Beatriz Recinos doesn’t let obstacles get in the way of her education. An undergraduate at the University of El Salvador, Recinos became interested in oceanography when she visited the Scripps Institution of Oceanography in San Diego in the United States as a secondary school student while visiting family.
When Recinos started university, she knew she wanted to study oceanography, but it was not offered as a major. In fact, explains Recinos, “there’s no oceanography major in Central America. In Costa Rica, they have marine biology but it’s too far from my home.” Instead, Recinos decided to major in physics. While there are many women who study chemistry or biology at her university, there are not many women who study physics and there are no female physics professors. But Recinos thinks that as more women like her start careers in fields like physics, more young women will study those subjects.
Despite the constraints, Recinos was determined to study oceanography. In 2008, she got her chance when she studied for a year at Humboldt State University in Arcata, California, with a Global Undergraduate Exchange Program (UGRAD) scholarship. “The classes were really interesting for me. It was the best experience for me and for my career,” she says. At Humboldt, Recinos and the other students went out to sea to take samples, and Recinos experienced oceanography firsthand. When she returned to El Salvador, Recinos knew that oceanography was the field for her.
But Recinos also wanted to give back and get other students interested in oceanography.

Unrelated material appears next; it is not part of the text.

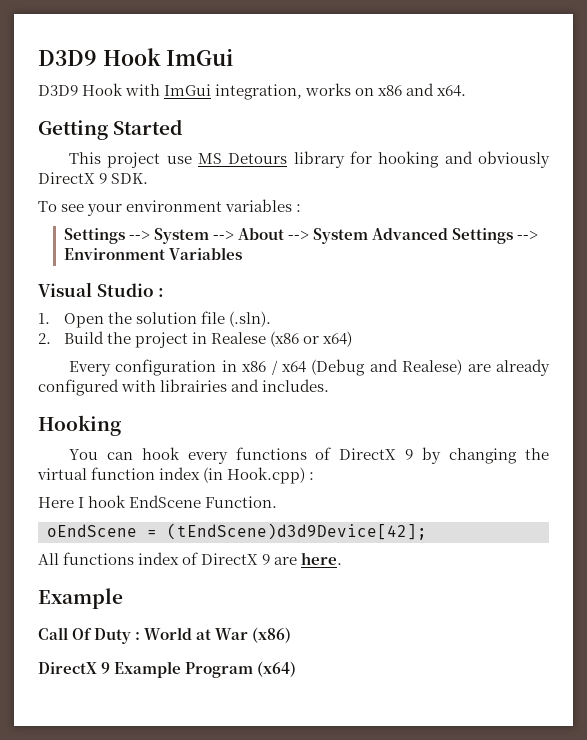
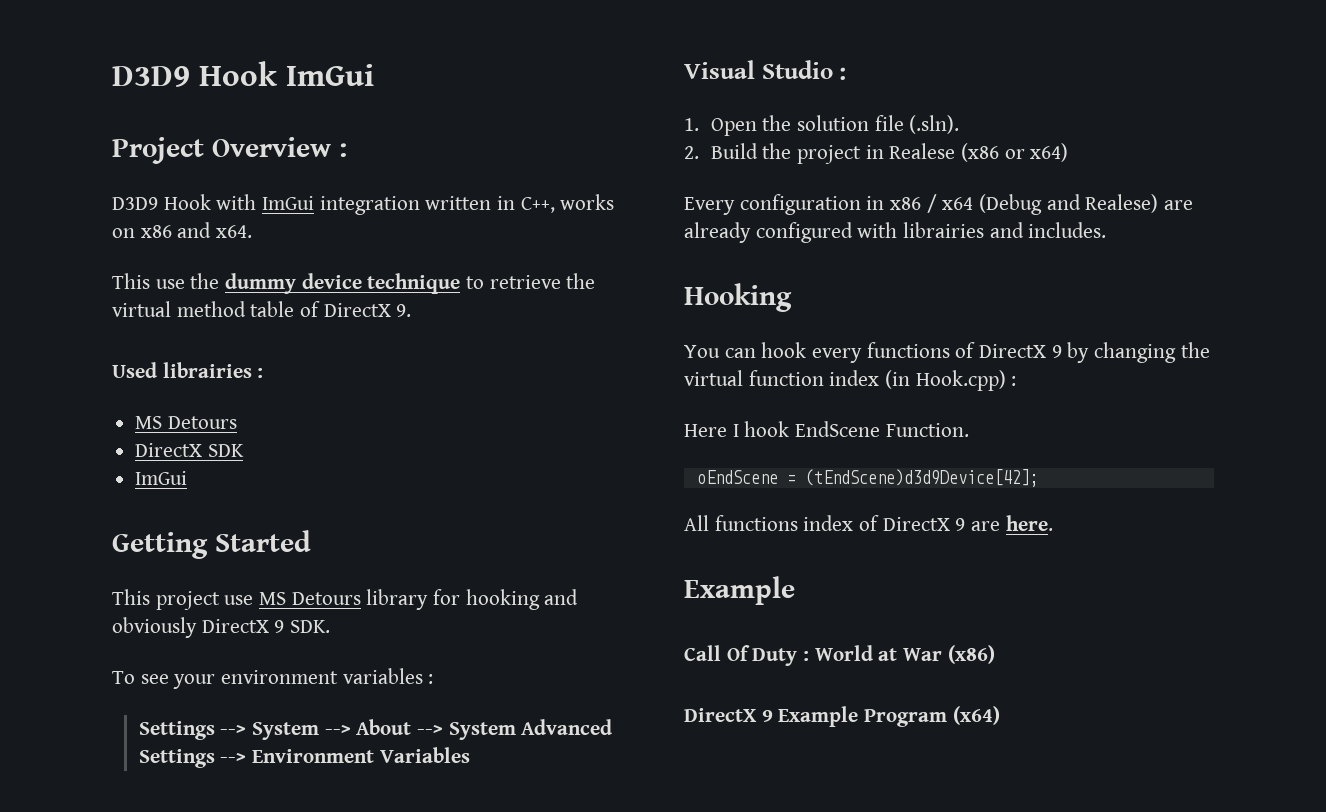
(234, 57) none -> [112,137,347,164] // Project Overview :
[215,84,303,100] integration, -> [319,196,555,215] integration written in C++,
(467, 91) none -> [112,273,596,294] [112,301,412,317] [112,362,264,378] [135,416,237,429] [135,443,244,457] [135,471,188,485] // This use the dummy device technique to retrieve the virtual method table of DirectX 9. // Used librairies : // MS Detours // DirectX SDK // ImGui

As Recinos explains, “It’s a very cool major because [it is] related to earth science and global warming.” She wanted to introduce students to oceanography so that they might apply their knowledge to solve global challenges like climate change. “It [is] very positive to orient young students [to] fix those problems.”
Recinos and a fellow UGRAD alumna, Fatima Soriano, received a “Building a Better Future” Fulbright grant to create and teach two classes. One is a geophysics class for secondary school students that incorporates oceanography lessons into the syllabus. “They are applying what they’re learning in physics and in math,” she said.
Recinos helped teach the class until recently, when she became too busy with her internship at a local company applying oceanography to a renewable energy project. Recinos, however, still helps to teach the second class, an oceanography lab for first-year undergraduate students. “They can start [studying oceanography] from the beginning of their careers, even though there’s no oceanography major.”
After Recinos graduates in 2012, she hopes to pursue a doctoral degree or a master’s degree in physical oceanography or marine renewable energy with a Fulbright scholarship. “I would like to come back and work on projects about marine renewable energy here in El Salvador,” she says. Through science, Recinos hopes to help find energy solutions: “A person who knows math, science and technology can be more sensitive to people’s problems and try to fix things.”
Recinos has shown that she has the drive to apply her education to fix problems and to overcome challenges. For Recinos it is important to “not let anyone put you down. Just work hard and demonstrate that you can do it also.”